Ramos-Horta’s comments came after the Australian and East Timorese governments signed a new defence agreement making it easier to conduct joint military exercises and allowing greater co-operation on humanitarian assistance missions.

Read the full story here.

This morning’s key headlines at a glance

Good morning and thanks for your company.

It’s Thursday, September 8. I’m Broede Carmody and I’ll be anchoring our live coverage for the first half of the day.

Here’s what you need to know before we get started.

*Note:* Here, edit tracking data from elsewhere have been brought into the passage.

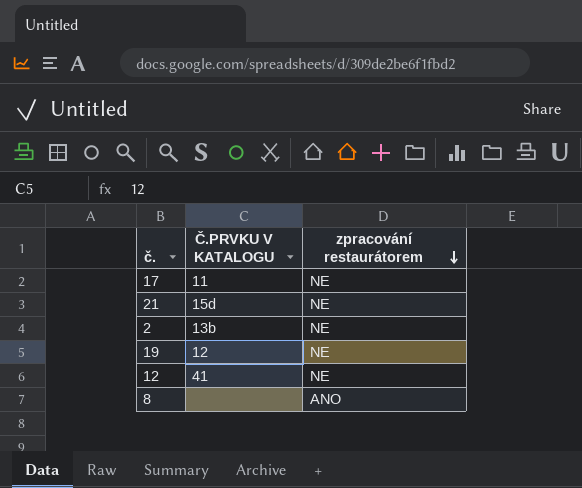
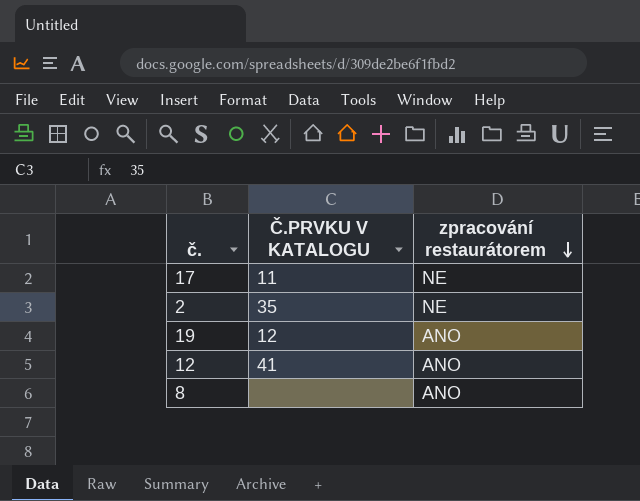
row 21: 15d | NE -> none
2 | Č.PRVKU V KATALOGU: 13b -> 35
19 | zpracování restaurátorem: NE -> ANO
12 | zpracování restaurátorem: NE -> ANO

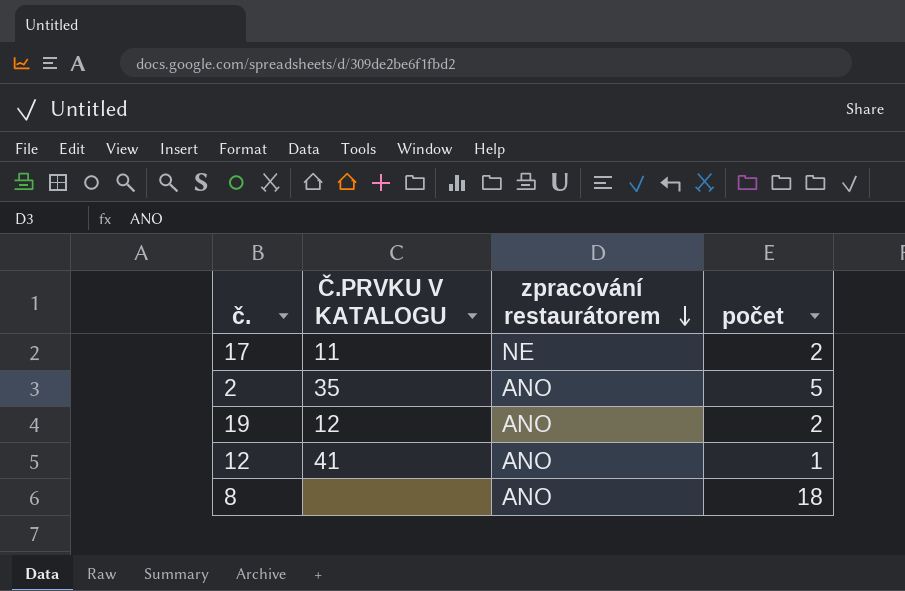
column počet | position: none -> 4
2 | zpracování restaurátorem: NE -> ANO

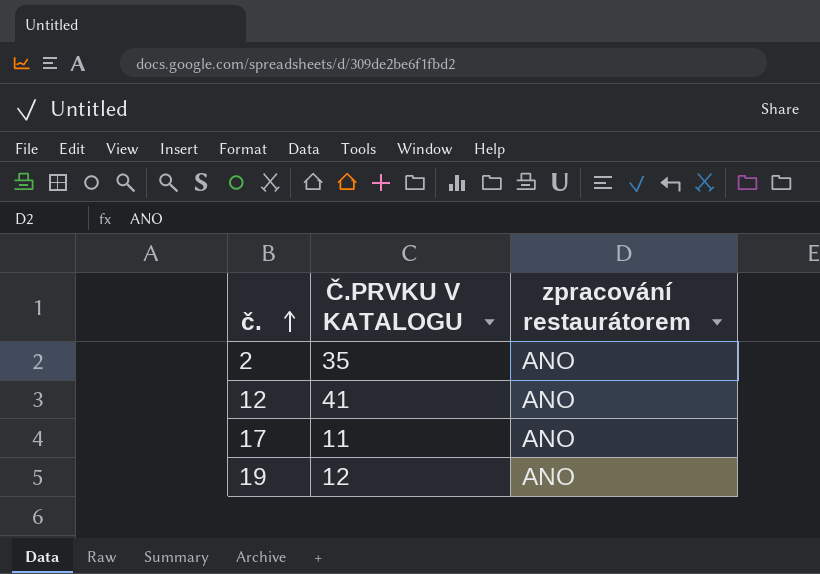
row order: zpracování restaurátorem descending -> č. ascending
column počet | position: 4 -> none
row 8: none | ANO | 18 -> none
17 | zpracování restaurátorem: NE -> ANO

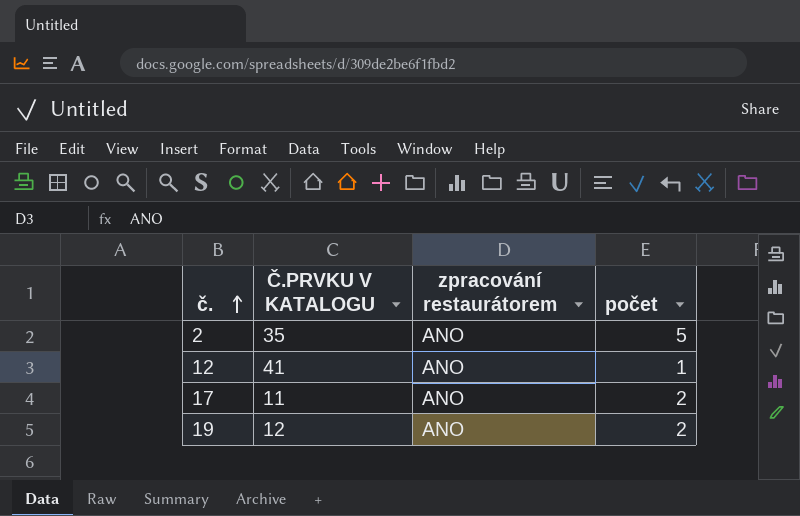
column počet | position: none -> 4

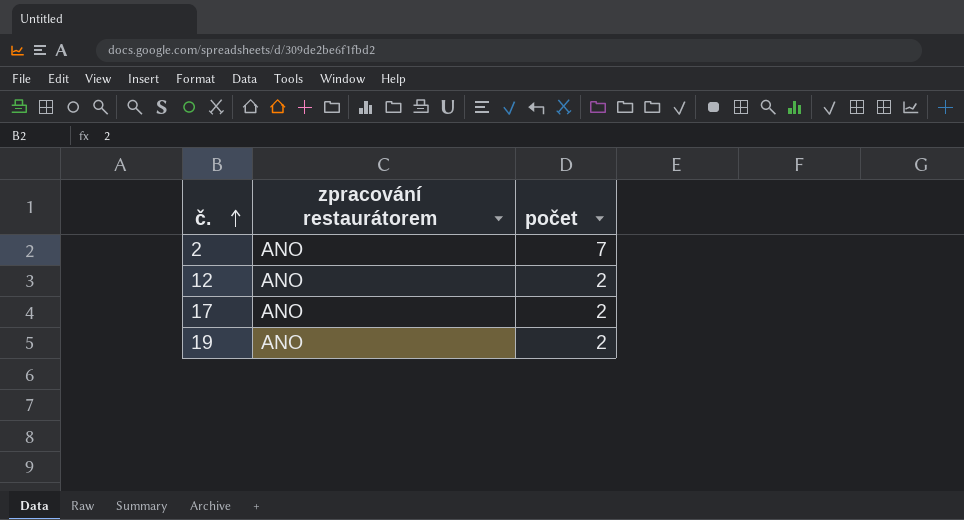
column Č.PRVKU V KATALOGU | position: 2 -> none
2 | počet: 5 -> 7
12 | počet: 1 -> 2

  • The first independent review of the Reserve Bank in four decades is already focusing on governor Philip Lowe, Shane Wright reports. It comes amid criticism of the RBA’s handling of interest rate policy before and during the COVID pandemic. However, Treasurer Jim Chalmers says he won’t make a habit of second-guessing the bank or its governor.
  • Speaking of the treasurer, cost-of-living assistance in the upcoming federal budget could force the Reserve Bank to lift interest rates even more aggressively, Chalmers has warned.
  • East Timorese President Jose Ramos-Horta says Australia cannot credibly tell other countries to shun Chinese investment given its previous government leased the Port of Darwin to a Chinese-owned company. Yesterday, we learnt a high-level meeting between Anthony Albanese and Chinese President Xi Jinping is being discussed.
  • And the communications minister and her shadow counterpart have called for a review into Australia’s anti-siphoning laws.